Simon Rodriguez de Evora, 1st Baron of Rode (Antwerp, 1560-25 May 1618) was a Flemish nobleman.

== family ==
He is the son of Emmanuel (or Manuel) Rodriguez de Evora and Catharina Lopez de Elva.

He founded in 1601 Sint-Annagodshuis, in the bargiestraete in Antwerp. The next year he bought the Heerlijkheid of Rode. He is depicted in the De Aanbidding der Herders, painted in 1601 by Otto Venius. This triptiek currently is in the Collection of het Maagdenhuis Museum, Antwerp. In 1617 he was created Baron. He married Anna Ximenes of Aragon. His descendants form one of the major noble houses of Belgium.

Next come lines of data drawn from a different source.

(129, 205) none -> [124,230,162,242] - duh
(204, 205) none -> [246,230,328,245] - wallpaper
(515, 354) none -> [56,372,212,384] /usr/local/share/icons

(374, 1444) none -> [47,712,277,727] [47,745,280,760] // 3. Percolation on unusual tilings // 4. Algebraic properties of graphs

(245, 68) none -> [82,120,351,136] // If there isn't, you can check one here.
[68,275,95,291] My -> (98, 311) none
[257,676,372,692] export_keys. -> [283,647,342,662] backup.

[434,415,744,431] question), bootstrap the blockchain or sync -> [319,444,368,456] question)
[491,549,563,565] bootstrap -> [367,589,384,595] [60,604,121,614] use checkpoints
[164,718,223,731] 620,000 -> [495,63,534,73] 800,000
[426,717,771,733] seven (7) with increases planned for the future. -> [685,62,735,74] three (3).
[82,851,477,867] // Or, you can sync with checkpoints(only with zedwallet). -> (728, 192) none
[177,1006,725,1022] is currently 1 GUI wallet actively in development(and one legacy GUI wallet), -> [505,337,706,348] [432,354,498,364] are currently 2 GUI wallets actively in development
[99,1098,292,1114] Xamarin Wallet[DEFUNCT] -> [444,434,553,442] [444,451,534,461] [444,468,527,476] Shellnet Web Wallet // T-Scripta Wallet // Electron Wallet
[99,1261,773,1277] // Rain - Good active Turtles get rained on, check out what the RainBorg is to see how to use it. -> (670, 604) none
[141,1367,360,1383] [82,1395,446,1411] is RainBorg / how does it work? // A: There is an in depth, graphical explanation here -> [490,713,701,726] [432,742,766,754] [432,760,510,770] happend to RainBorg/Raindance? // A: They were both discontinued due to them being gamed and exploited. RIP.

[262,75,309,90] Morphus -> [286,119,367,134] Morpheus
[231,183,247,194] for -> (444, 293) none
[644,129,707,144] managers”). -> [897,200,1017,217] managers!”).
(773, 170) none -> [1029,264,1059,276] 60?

They are buried in the Church of the Minderbroederklooster in Antwerp.

== Descendants. ==
- Dona Maria: marr Charles Rym, Lord of Bellem.
  - Maria Therese Rym: Marr. Jacques de Lalaing, viscount of Oudenaerde.
- Dona Gracia Rodriguez de Evora, died 1660: Lady of Melle, ter Zale and Rode married to Francisco de Vega, Order of Christ. She is painted as little girl on the triptych.
  - Lopez-Maria Rodriguez d'Evora y Vega, 1st Marquess of Rode. (1620-).